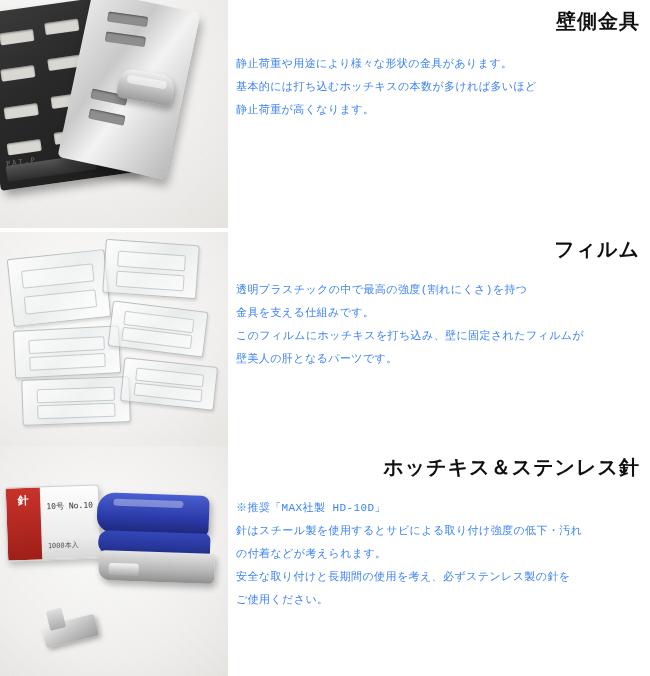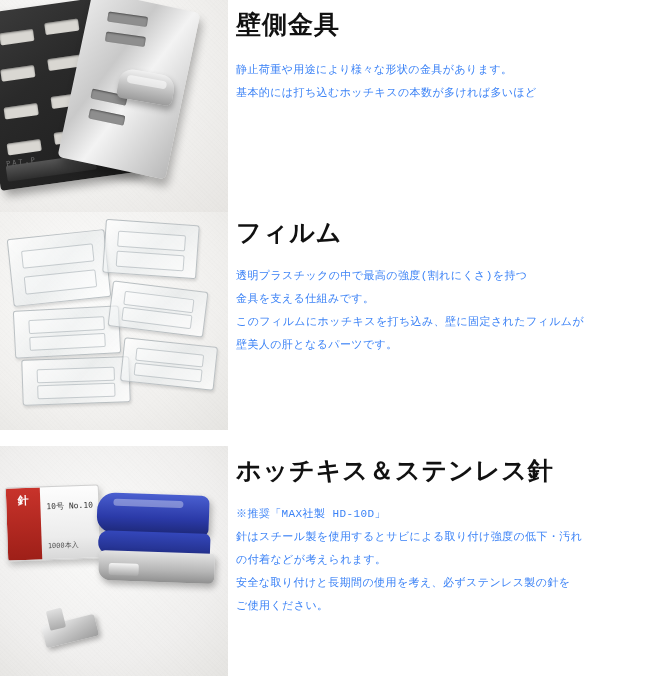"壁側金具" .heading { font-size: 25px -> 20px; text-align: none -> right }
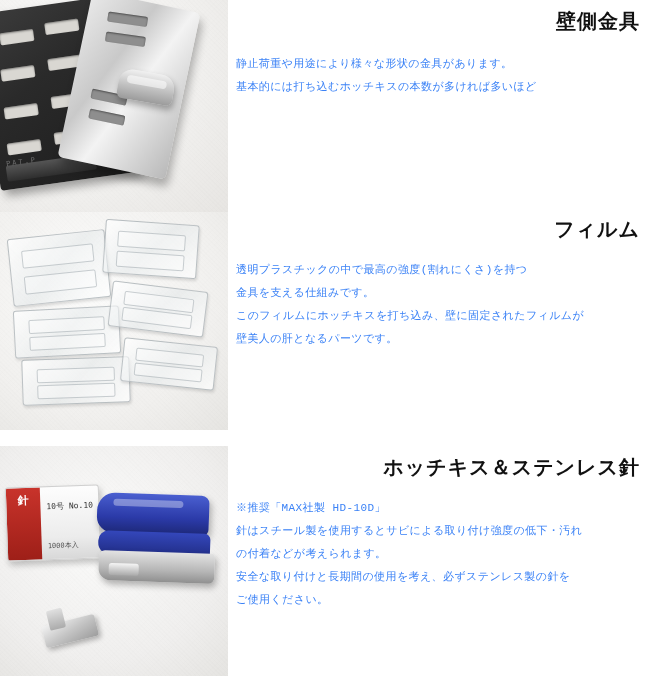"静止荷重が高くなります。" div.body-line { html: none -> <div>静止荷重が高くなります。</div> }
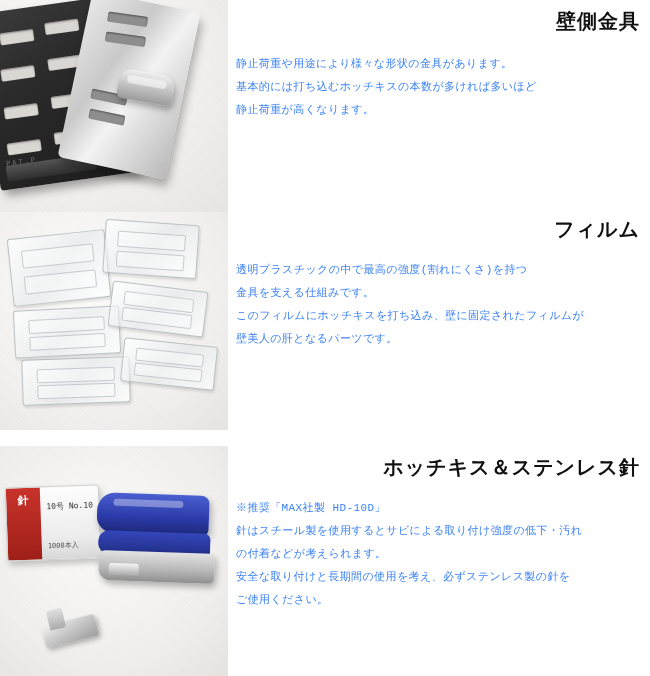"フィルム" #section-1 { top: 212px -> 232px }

==================================================

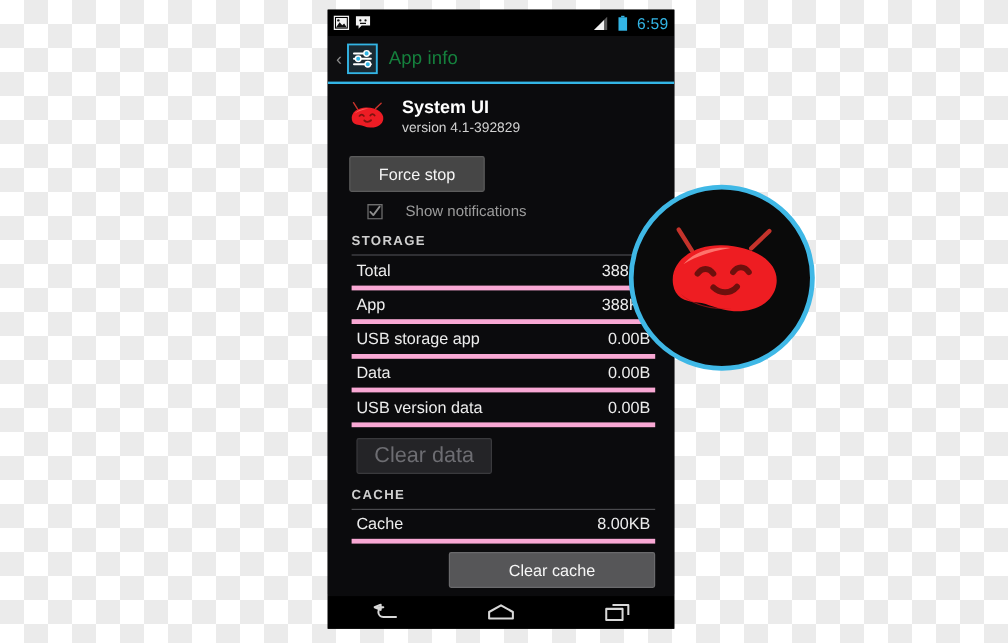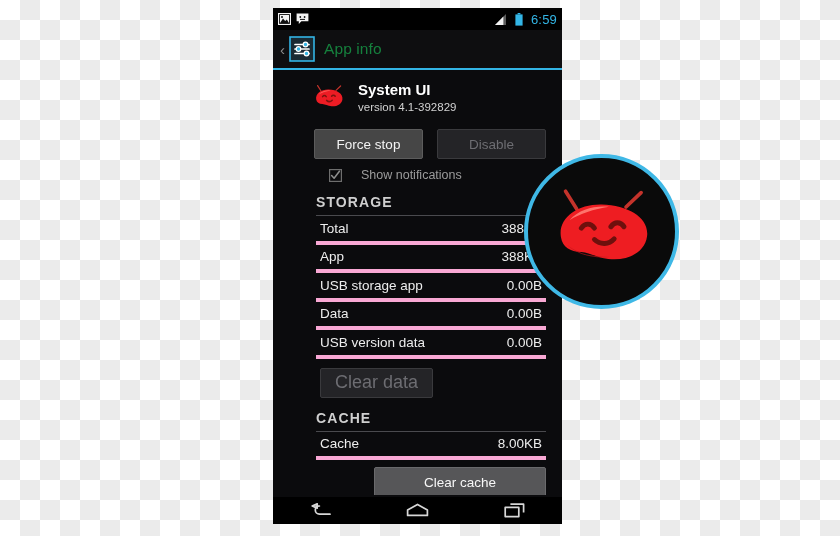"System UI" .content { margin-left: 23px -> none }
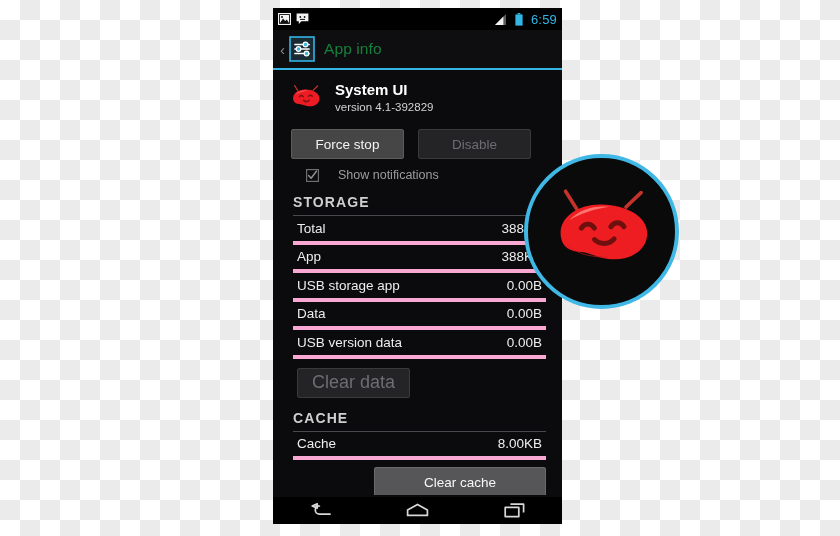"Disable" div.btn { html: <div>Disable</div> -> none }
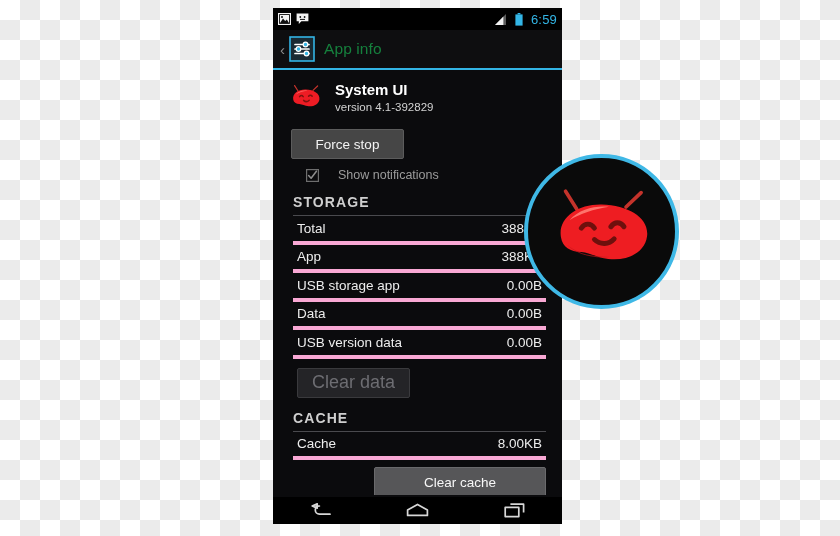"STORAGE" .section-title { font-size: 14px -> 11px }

==================================================

Exercise objective> Leave out the images and write out the lines above exactly, from the one with "font-size: 25px ->" up to and including the one with "top: 212px ->".

Exercise result>
"壁側金具" .heading { font-size: 25px -> 20px; text-align: none -> right }
"静止荷重が高くなります。" div.body-line { html: none -> <div>静止荷重が高くなります。</div> }
"フィルム" #section-1 { top: 212px -> 232px }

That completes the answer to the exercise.